Ms. Rogan painstakingly produced three novels, all of which she later dismissed as not particularly interesting, or not focused enough on plot, lessons that she absorbed for the fourth novel, the book that eventually became “The Lifeboat.” (A fifth novel, “Security,” the story of a group of people trying to protect themselves behind the walls of a gated community, was written during the George W. Bush administration, when she was in Texas and feeling slightly outnumbered politically.)

Inspiration for “The Lifeboat” struck around 1999, Ms. Rogan said, when she was curiously digging around in her husband’s criminal law texts on a shelf in their home library.

One famous case that dated to the 19th century, Queen v. Dudley and Stephens, was especially intriguing. Dudley and Stephens were two starving castaways who, stranded on a lifeboat for weeks with little food, decided to kill and devour one of the other passengers. They were rescued four days later and eventually convicted of murder, establishing the principle that killing another person to save one’s own life was not a valid defense.

“The Lifeboat” steers clear of cannibalism, but it explores the same deeply chilling questions of survival, strength, life and death when trapped with a group of strangers after a shipwreck.

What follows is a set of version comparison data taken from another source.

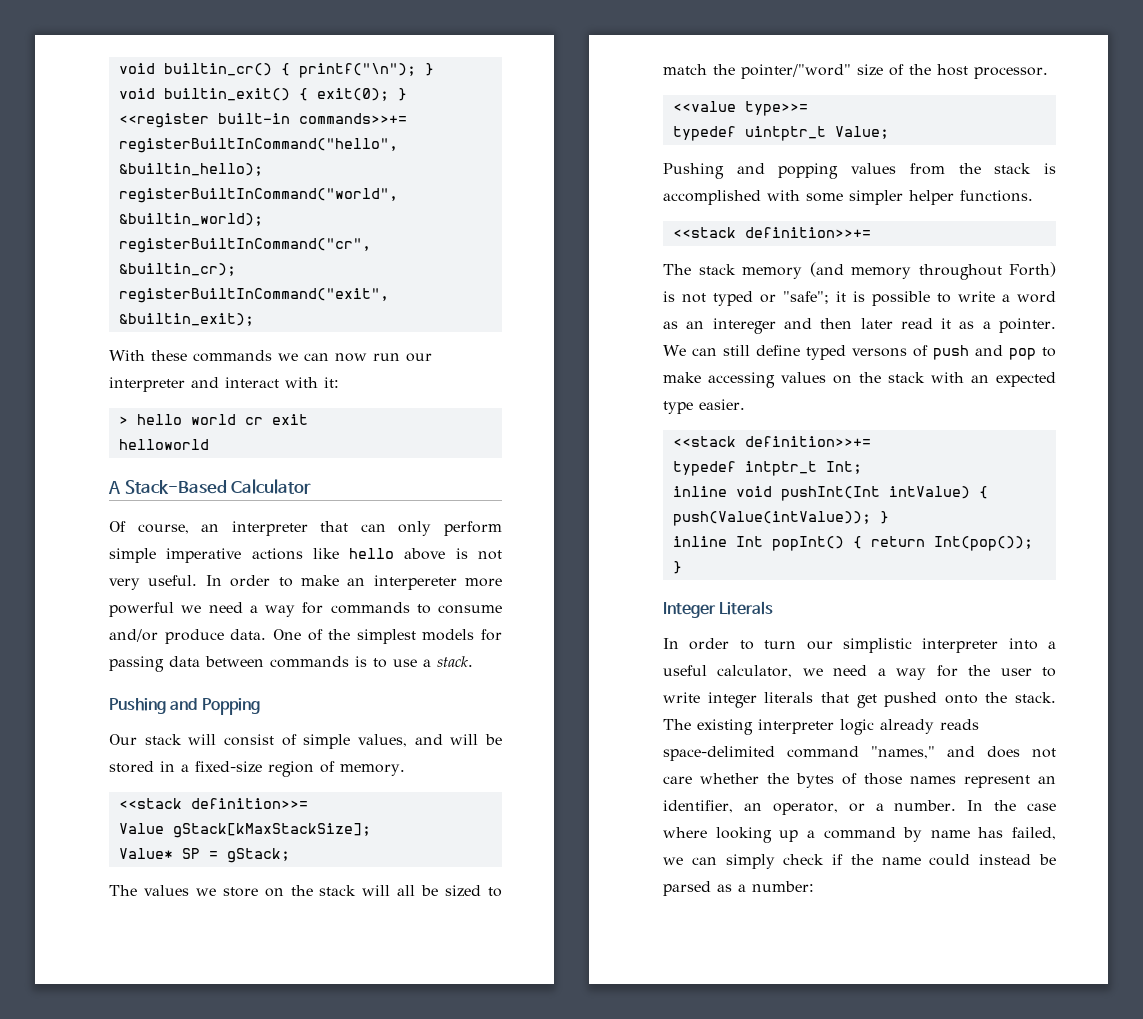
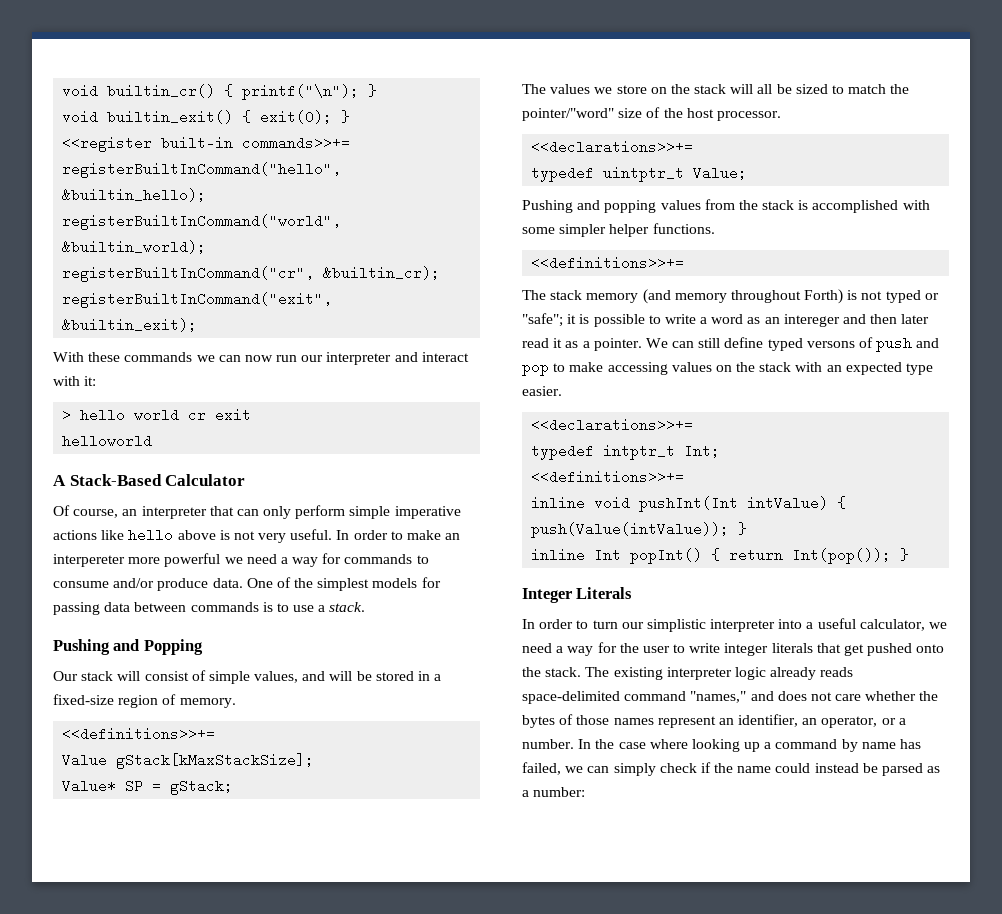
[118,798,308,809] <<stack definition>>= -> [62,727,216,741] <<definitions>>+=
[672,101,808,116] <<value type>>= -> [531,140,694,154] <<declarations>>+=
[672,227,871,238] <<stack definition>>+= -> [531,256,685,270] <<definitions>>+=
[672,436,871,447] <<stack definition>>+= -> [531,418,694,432] <<declarations>>+=
(862, 467) none -> [531,470,685,484] // <<definitions>>+=

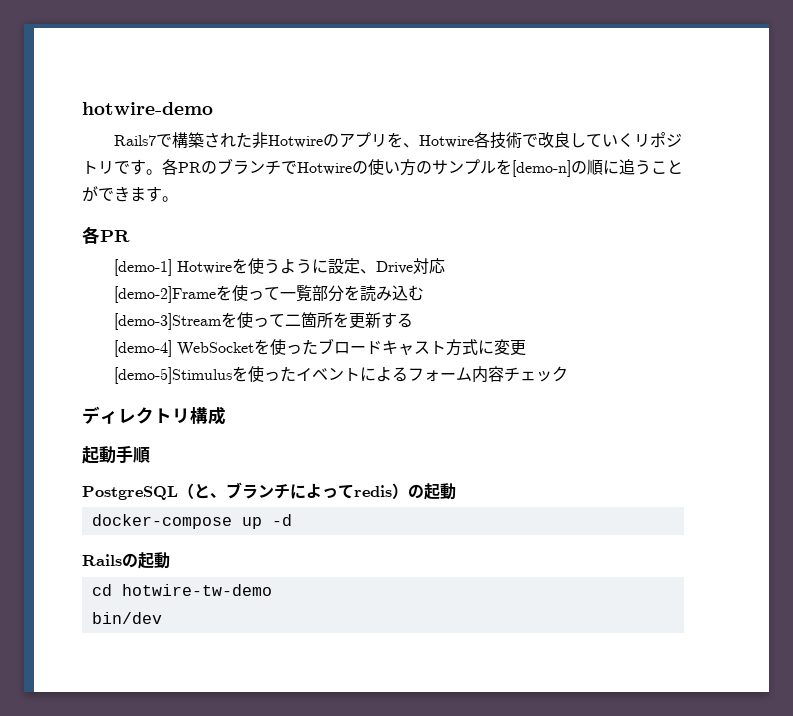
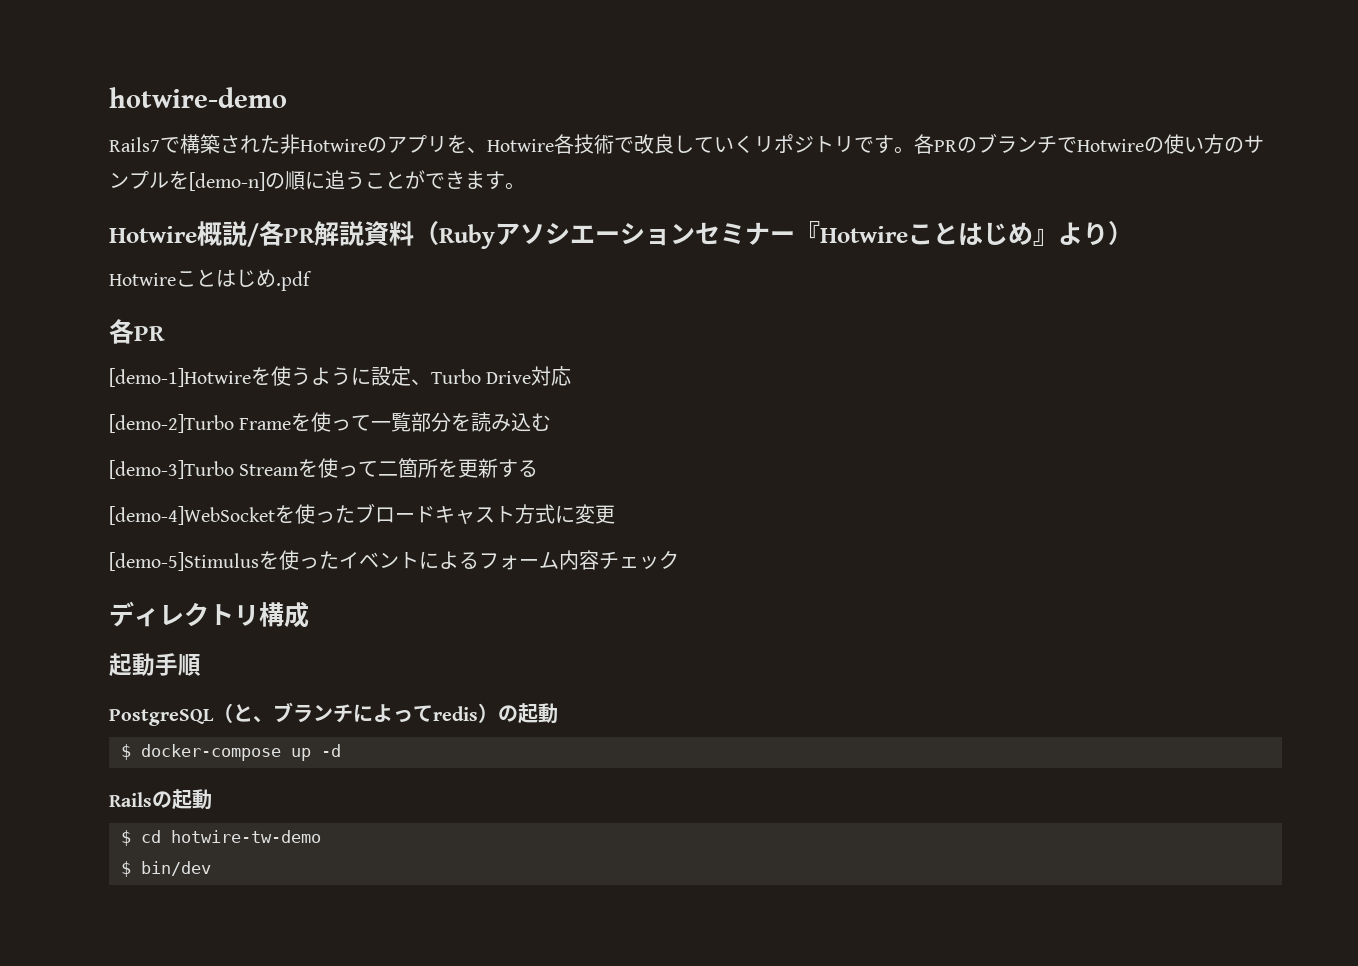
(178, 199) none -> [109,221,1133,249] [109,269,312,291] // Hotwire概説/各PR解説資料（Rubyアソシエーションセミナー『Hotwireことはじめ』より） // Hotwireことはじめ.pdf
[114,259,233,276] [demo-1] Hotwire -> [109,368,251,387] [demo-1]Hotwire
(377, 271) none -> [431,369,481,384] Turbo
[114,286,217,303] [demo-2]Frame -> [109,414,292,433] [demo-2]Turbo Frame
[114,313,223,330] [demo-3]Stream -> [109,460,300,479] [demo-3]Turbo Stream
[114,340,255,357] [demo-4] WebSocket -> [109,506,275,525] [demo-4]WebSocket
(456, 491) none -> [121,744,131,760] $
(170, 560) none -> [121,830,131,846] $
(272, 590) none -> [121,861,131,877] $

For her research Ms. Rogan read several nonfiction accounts of seafaring. And writing about sailing came naturally, thanks to her memories from a childhood partly spent in Chicago, where she frequently joined her parents and siblings for weekend sails on Lake Michigan. Her job, she recalled, “was to stay out of the way and not fall overboard.” (Not all of her characters in “The Lifeboat” would follow that advice.)

Annie Philbrick, the owner of Bank Square Books in Mystic, Conn., was one of the early fans of the book, recommending its inclusion this month on the Indie Next list, an influential shortlist of recommendations that is distributed to independent bookstores across the country.

“She turned it into a psychological thriller, a tale of survivorship,” Ms. Philbrick said, “in such a way that made it seem like it wasn’t a story that had been told before.”

Reagan Arthur, the editorial director of her imprint at Little, Brown, heard about the book from Andrea Walker, the editor who enthusiastically acquired it. Ms. Rogan was, of course, a complete unknown.

“That’s one of my favorite parts about it,” Ms. Arthur said. “Coming to it at her age, she has the experience of someone who has lived a life and done a lot of other things.”

Marlena Bittner, a spokeswoman for Reagan Arthur Books, said 35,000 copies had been printed, a strong sign of support from the publisher when so much fiction is read electronically. It will be translated into 20 languages, Ms. Rogan said.

Looking back, Ms. Rogan said she was grateful that some of her earlier, discarded novels were never published. And not telling many people about her writing habit, while leading a full life in the meantime, took the pressure off.

“You’re busy and you don’t sit there and stew about it,” Ms. Rogan said. “There were times when just the writing of it was enough.”